• [WHAT YOU NEED TO DO]
Could you repeat the entries below word for word, leaving nothing out?

:: DATA PROVIDED ::

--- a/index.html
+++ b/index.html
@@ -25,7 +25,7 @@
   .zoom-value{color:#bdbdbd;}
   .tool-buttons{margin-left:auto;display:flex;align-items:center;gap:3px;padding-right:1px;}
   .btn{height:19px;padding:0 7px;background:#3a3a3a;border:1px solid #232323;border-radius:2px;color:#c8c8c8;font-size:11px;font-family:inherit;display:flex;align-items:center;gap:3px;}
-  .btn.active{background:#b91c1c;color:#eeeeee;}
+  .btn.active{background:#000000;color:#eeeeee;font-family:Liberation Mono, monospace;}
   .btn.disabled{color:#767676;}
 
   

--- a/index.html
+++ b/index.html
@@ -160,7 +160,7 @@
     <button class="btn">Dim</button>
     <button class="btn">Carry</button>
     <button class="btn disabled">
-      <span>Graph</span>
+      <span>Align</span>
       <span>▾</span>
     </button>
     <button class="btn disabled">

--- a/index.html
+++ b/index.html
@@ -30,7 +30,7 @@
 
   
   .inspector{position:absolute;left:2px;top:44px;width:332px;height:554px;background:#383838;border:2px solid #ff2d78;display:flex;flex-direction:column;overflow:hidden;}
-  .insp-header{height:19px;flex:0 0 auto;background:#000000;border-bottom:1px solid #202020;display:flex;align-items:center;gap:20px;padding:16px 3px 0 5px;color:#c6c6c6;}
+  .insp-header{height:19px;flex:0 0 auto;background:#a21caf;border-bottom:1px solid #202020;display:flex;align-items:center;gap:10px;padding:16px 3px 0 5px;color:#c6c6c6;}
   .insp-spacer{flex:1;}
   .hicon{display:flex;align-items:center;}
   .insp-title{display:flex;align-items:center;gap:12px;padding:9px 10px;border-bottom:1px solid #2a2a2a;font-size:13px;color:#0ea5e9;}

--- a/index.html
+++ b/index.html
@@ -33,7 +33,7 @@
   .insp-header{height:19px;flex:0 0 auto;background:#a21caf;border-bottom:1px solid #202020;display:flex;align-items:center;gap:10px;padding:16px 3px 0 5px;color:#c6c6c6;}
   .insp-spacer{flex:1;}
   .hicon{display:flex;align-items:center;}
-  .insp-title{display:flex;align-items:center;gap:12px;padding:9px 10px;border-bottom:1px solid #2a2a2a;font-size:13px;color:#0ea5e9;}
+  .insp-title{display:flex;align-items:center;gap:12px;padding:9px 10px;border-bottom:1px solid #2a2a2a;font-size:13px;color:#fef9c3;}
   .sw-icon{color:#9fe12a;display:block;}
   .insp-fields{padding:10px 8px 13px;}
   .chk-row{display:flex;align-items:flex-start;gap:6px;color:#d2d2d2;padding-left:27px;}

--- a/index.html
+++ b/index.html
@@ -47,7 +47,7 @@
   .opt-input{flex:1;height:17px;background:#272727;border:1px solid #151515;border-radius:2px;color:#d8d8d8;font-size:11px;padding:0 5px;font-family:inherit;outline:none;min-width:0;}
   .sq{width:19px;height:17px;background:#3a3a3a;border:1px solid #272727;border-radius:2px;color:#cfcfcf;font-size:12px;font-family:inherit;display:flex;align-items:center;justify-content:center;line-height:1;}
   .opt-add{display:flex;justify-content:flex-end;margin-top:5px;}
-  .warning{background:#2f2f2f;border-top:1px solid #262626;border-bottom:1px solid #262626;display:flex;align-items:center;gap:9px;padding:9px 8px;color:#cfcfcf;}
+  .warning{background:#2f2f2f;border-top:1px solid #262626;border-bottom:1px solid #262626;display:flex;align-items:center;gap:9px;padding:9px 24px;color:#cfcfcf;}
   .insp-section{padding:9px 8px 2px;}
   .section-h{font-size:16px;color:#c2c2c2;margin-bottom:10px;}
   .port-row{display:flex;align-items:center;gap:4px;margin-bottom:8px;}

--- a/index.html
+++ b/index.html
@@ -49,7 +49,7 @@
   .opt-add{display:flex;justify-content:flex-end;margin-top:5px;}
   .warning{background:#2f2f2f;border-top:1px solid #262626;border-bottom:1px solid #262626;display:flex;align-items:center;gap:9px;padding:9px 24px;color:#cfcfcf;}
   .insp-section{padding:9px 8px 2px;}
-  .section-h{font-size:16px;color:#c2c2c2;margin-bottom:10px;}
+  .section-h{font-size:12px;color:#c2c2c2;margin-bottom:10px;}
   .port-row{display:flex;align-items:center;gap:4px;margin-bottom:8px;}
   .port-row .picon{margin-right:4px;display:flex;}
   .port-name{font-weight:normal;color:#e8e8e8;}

:::

• [ANSWER FOR THE TASK]
--- a/index.html
+++ b/index.html
@@ -25,7 +25,7 @@
   .zoom-value{color:#bdbdbd;}
   .tool-buttons{margin-left:auto;display:flex;align-items:center;gap:3px;padding-right:1px;}
   .btn{height:19px;padding:0 7px;background:#3a3a3a;border:1px solid #232323;border-radius:2px;color:#c8c8c8;font-size:11px;font-family:inherit;display:flex;align-items:center;gap:3px;}
-  .btn.active{background:#b91c1c;color:#eeeeee;}
+  .btn.active{background:#000000;color:#eeeeee;font-family:Liberation Mono, monospace;}
   .btn.disabled{color:#767676;}
 
   

--- a/index.html
+++ b/index.html
@@ -160,7 +160,7 @@
     <button class="btn">Dim</button>
     <button class="btn">Carry</button>
     <button class="btn disabled">
-      <span>Graph</span>
+      <span>Align</span>
       <span>▾</span>
     </button>
     <button class="btn disabled">

--- a/index.html
+++ b/index.html
@@ -30,7 +30,7 @@
 
   
   .inspector{position:absolute;left:2px;top:44px;width:332px;height:554px;background:#383838;border:2px solid #ff2d78;display:flex;flex-direction:column;overflow:hidden;}
-  .insp-header{height:19px;flex:0 0 auto;background:#000000;border-bottom:1px solid #202020;display:flex;align-items:center;gap:20px;padding:16px 3px 0 5px;color:#c6c6c6;}
+  .insp-header{height:19px;flex:0 0 auto;background:#a21caf;border-bottom:1px solid #202020;display:flex;align-items:center;gap:10px;padding:16px 3px 0 5px;color:#c6c6c6;}
   .insp-spacer{flex:1;}
   .hicon{display:flex;align-items:center;}
   .insp-title{display:flex;align-items:center;gap:12px;padding:9px 10px;border-bottom:1px solid #2a2a2a;font-size:13px;color:#0ea5e9;}

--- a/index.html
+++ b/index.html
@@ -33,7 +33,7 @@
   .insp-header{height:19px;flex:0 0 auto;background:#a21caf;border-bottom:1px solid #202020;display:flex;align-items:center;gap:10px;padding:16px 3px 0 5px;color:#c6c6c6;}
   .insp-spacer{flex:1;}
   .hicon{display:flex;align-items:center;}
-  .insp-title{display:flex;align-items:center;gap:12px;padding:9px 10px;border-bottom:1px solid #2a2a2a;font-size:13px;color:#0ea5e9;}
+  .insp-title{display:flex;align-items:center;gap:12px;padding:9px 10px;border-bottom:1px solid #2a2a2a;font-size:13px;color:#fef9c3;}
   .sw-icon{color:#9fe12a;display:block;}
   .insp-fields{padding:10px 8px 13px;}
   .chk-row{display:flex;align-items:flex-start;gap:6px;color:#d2d2d2;padding-left:27px;}

--- a/index.html
+++ b/index.html
@@ -47,7 +47,7 @@
   .opt-input{flex:1;height:17px;background:#272727;border:1px solid #151515;border-radius:2px;color:#d8d8d8;font-size:11px;padding:0 5px;font-family:inherit;outline:none;min-width:0;}
   .sq{width:19px;height:17px;background:#3a3a3a;border:1px solid #272727;border-radius:2px;color:#cfcfcf;font-size:12px;font-family:inherit;display:flex;align-items:center;justify-content:center;line-height:1;}
   .opt-add{display:flex;justify-content:flex-end;margin-top:5px;}
-  .warning{background:#2f2f2f;border-top:1px solid #262626;border-bottom:1px solid #262626;display:flex;align-items:center;gap:9px;padding:9px 8px;color:#cfcfcf;}
+  .warning{background:#2f2f2f;border-top:1px solid #262626;border-bottom:1px solid #262626;display:flex;align-items:center;gap:9px;padding:9px 24px;color:#cfcfcf;}
   .insp-section{padding:9px 8px 2px;}
   .section-h{font-size:16px;color:#c2c2c2;margin-bottom:10px;}
   .port-row{display:flex;align-items:center;gap:4px;margin-bottom:8px;}

--- a/index.html
+++ b/index.html
@@ -49,7 +49,7 @@
   .opt-add{display:flex;justify-content:flex-end;margin-top:5px;}
   .warning{background:#2f2f2f;border-top:1px solid #262626;border-bottom:1px solid #262626;display:flex;align-items:center;gap:9px;padding:9px 24px;color:#cfcfcf;}
   .insp-section{padding:9px 8px 2px;}
-  .section-h{font-size:16px;color:#c2c2c2;margin-bottom:10px;}
+  .section-h{font-size:12px;color:#c2c2c2;margin-bottom:10px;}
   .port-row{display:flex;align-items:center;gap:4px;margin-bottom:8px;}
   .port-row .picon{margin-right:4px;display:flex;}
   .port-name{font-weight:normal;color:#e8e8e8;}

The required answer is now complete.